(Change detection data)
****************************************
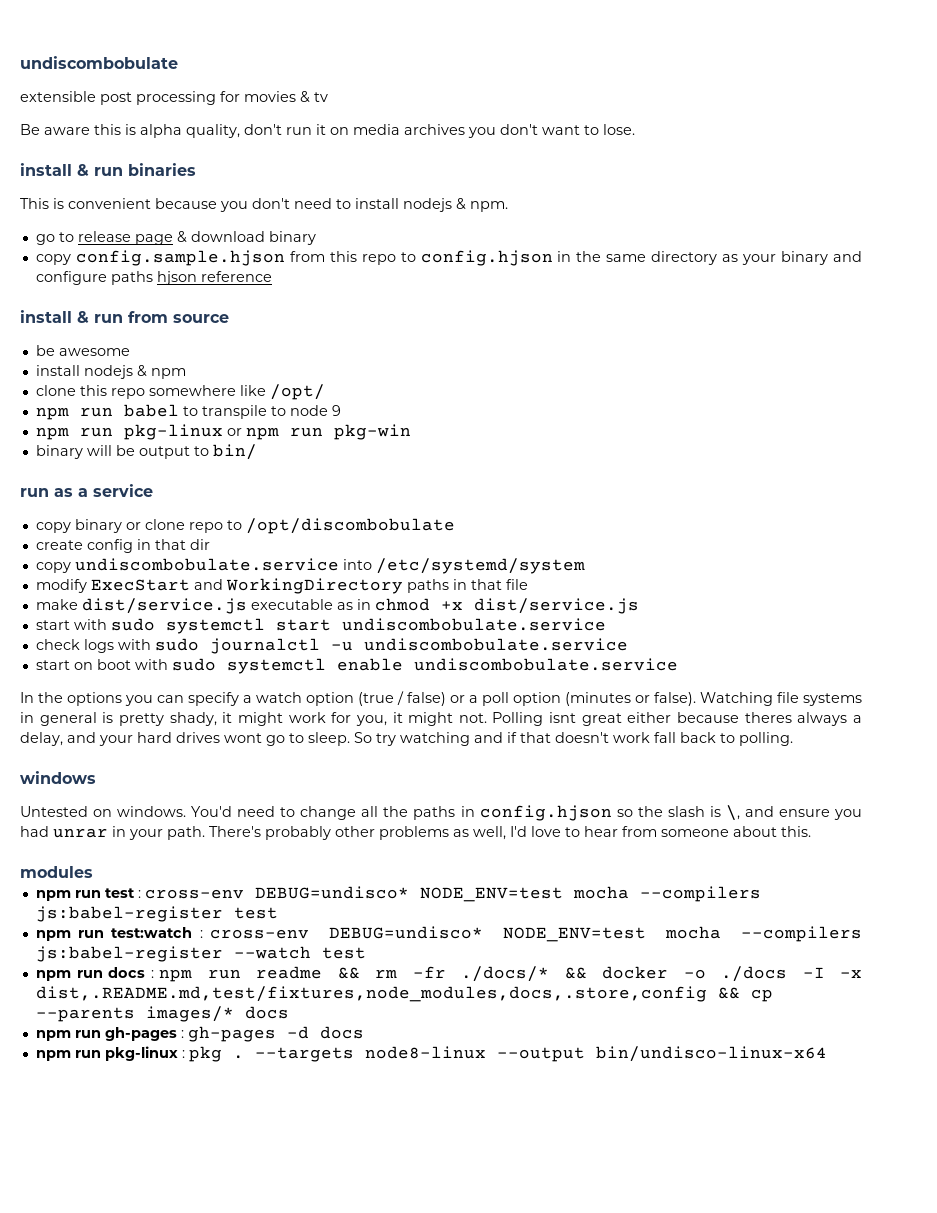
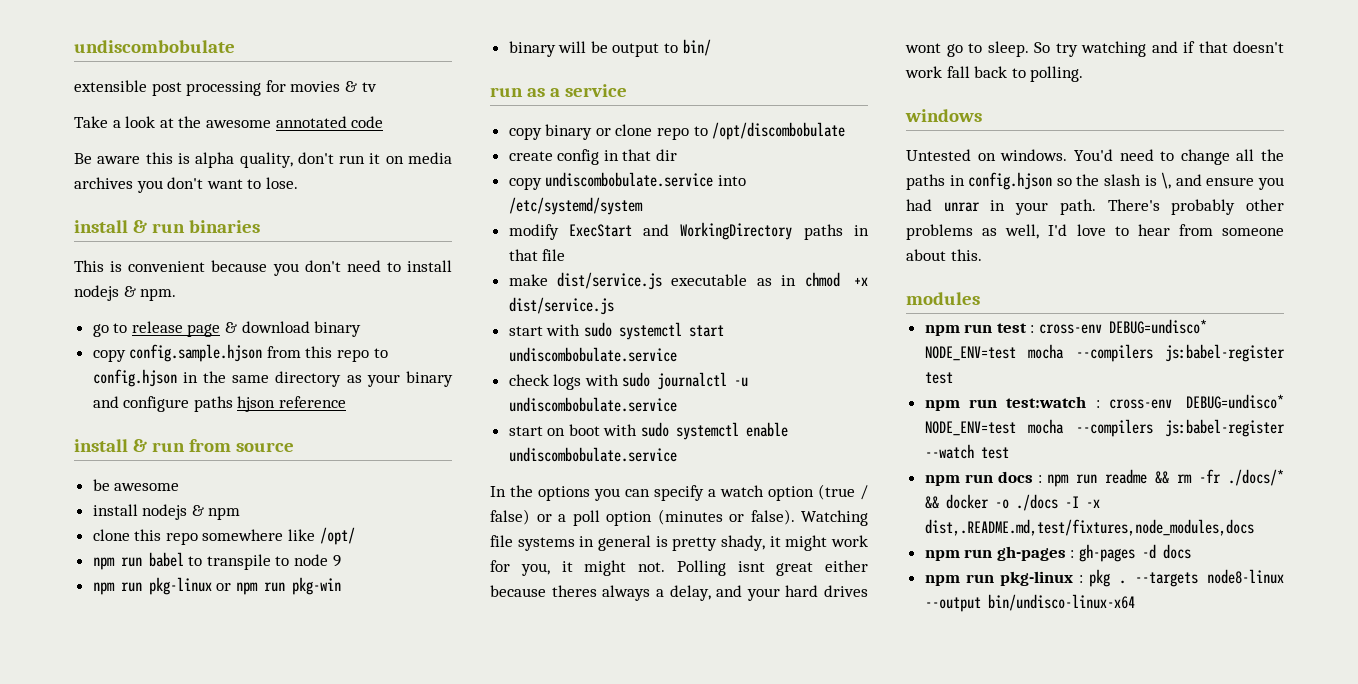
+ Take a look at the awesome annotated code
- npm run docs : npm run readme && rm -fr ./docs/* && docker -o ./docs -I -x dist,.README.md,test/fixtures,node_modules,docs,.store,config && cp --parents images/* docs
+ npm run docs : npm run readme && rm -fr ./docs/* && docker -o ./docs -I -x dist,.README.md,test/fixtures,node_modules,docs

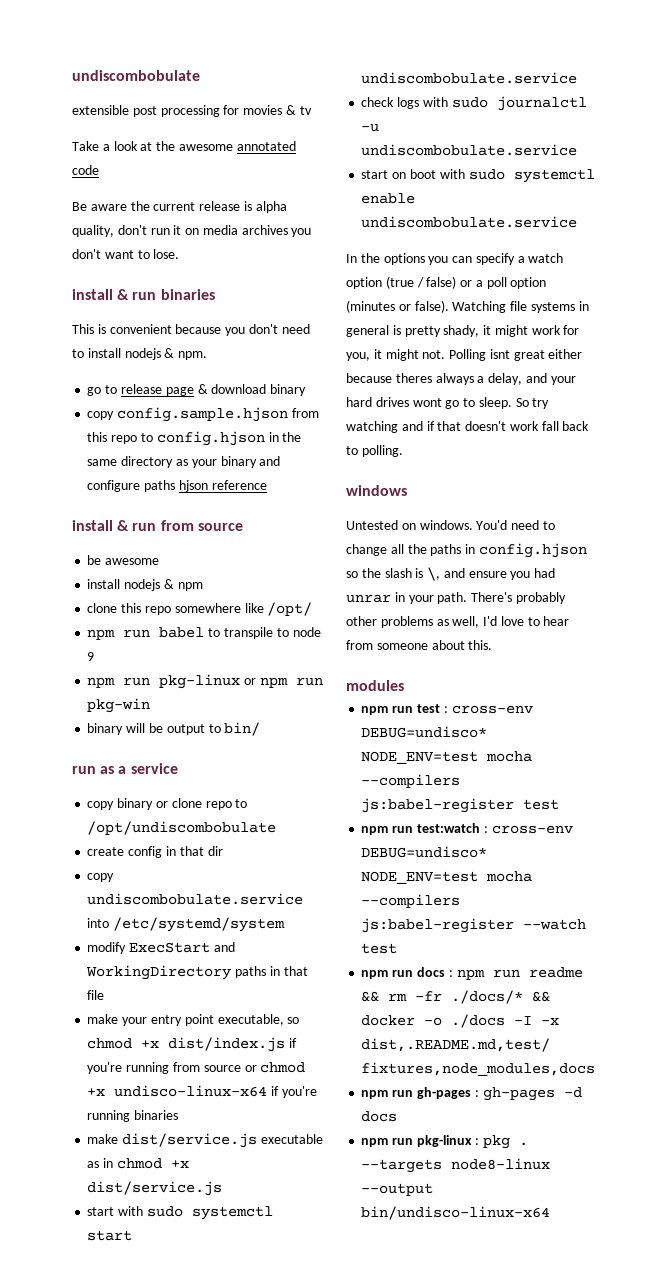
- Be aware this is alpha quality, don't run it on media archives you don't want to lose.
+ Be aware the current release is alpha quality, don't run it on media archives you don't want to lose.
- copy binary or clone repo to /opt/discombobulate
+ copy binary or clone repo to /opt/undiscombobulate
+ make your entry point executable, so chmod +x dist/index.js if you're running from source or chmod +x undisco-linux-x64 if you're running binaries

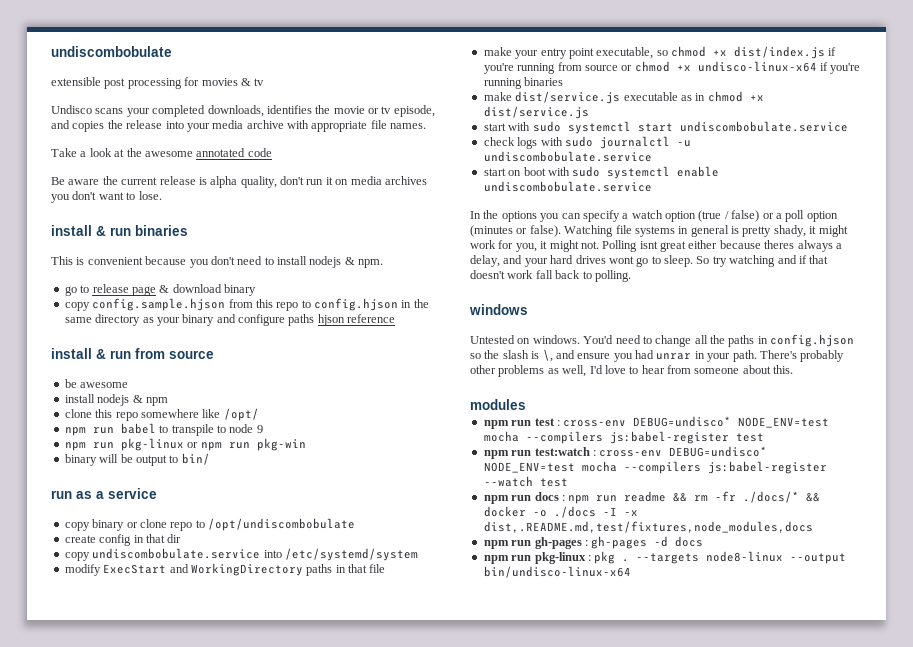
+ Undisco scans your completed downloads, identifies the movie or tv episode, and copies the release into your media archive with appropriate file names.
****************************************
What is needed is a verbatim copy of the entries, leaving out any pictures.

+ Take a look at the awesome annotated code
- npm run docs : npm run readme && rm -fr ./docs/* && docker -o ./docs -I -x dist,.README.md,test/fixtures,node_modules,docs,.store,config && cp --parents images/* docs
+ npm run docs : npm run readme && rm -fr ./docs/* && docker -o ./docs -I -x dist,.README.md,test/fixtures,node_modules,docs

- Be aware this is alpha quality, don't run it on media archives you don't want to lose.
+ Be aware the current release is alpha quality, don't run it on media archives you don't want to lose.
- copy binary or clone repo to /opt/discombobulate
+ copy binary or clone repo to /opt/undiscombobulate
+ make your entry point executable, so chmod +x dist/index.js if you're running from source or chmod +x undisco-linux-x64 if you're running binaries

+ Undisco scans your completed downloads, identifies the movie or tv episode, and copies the release into your media archive with appropriate file names.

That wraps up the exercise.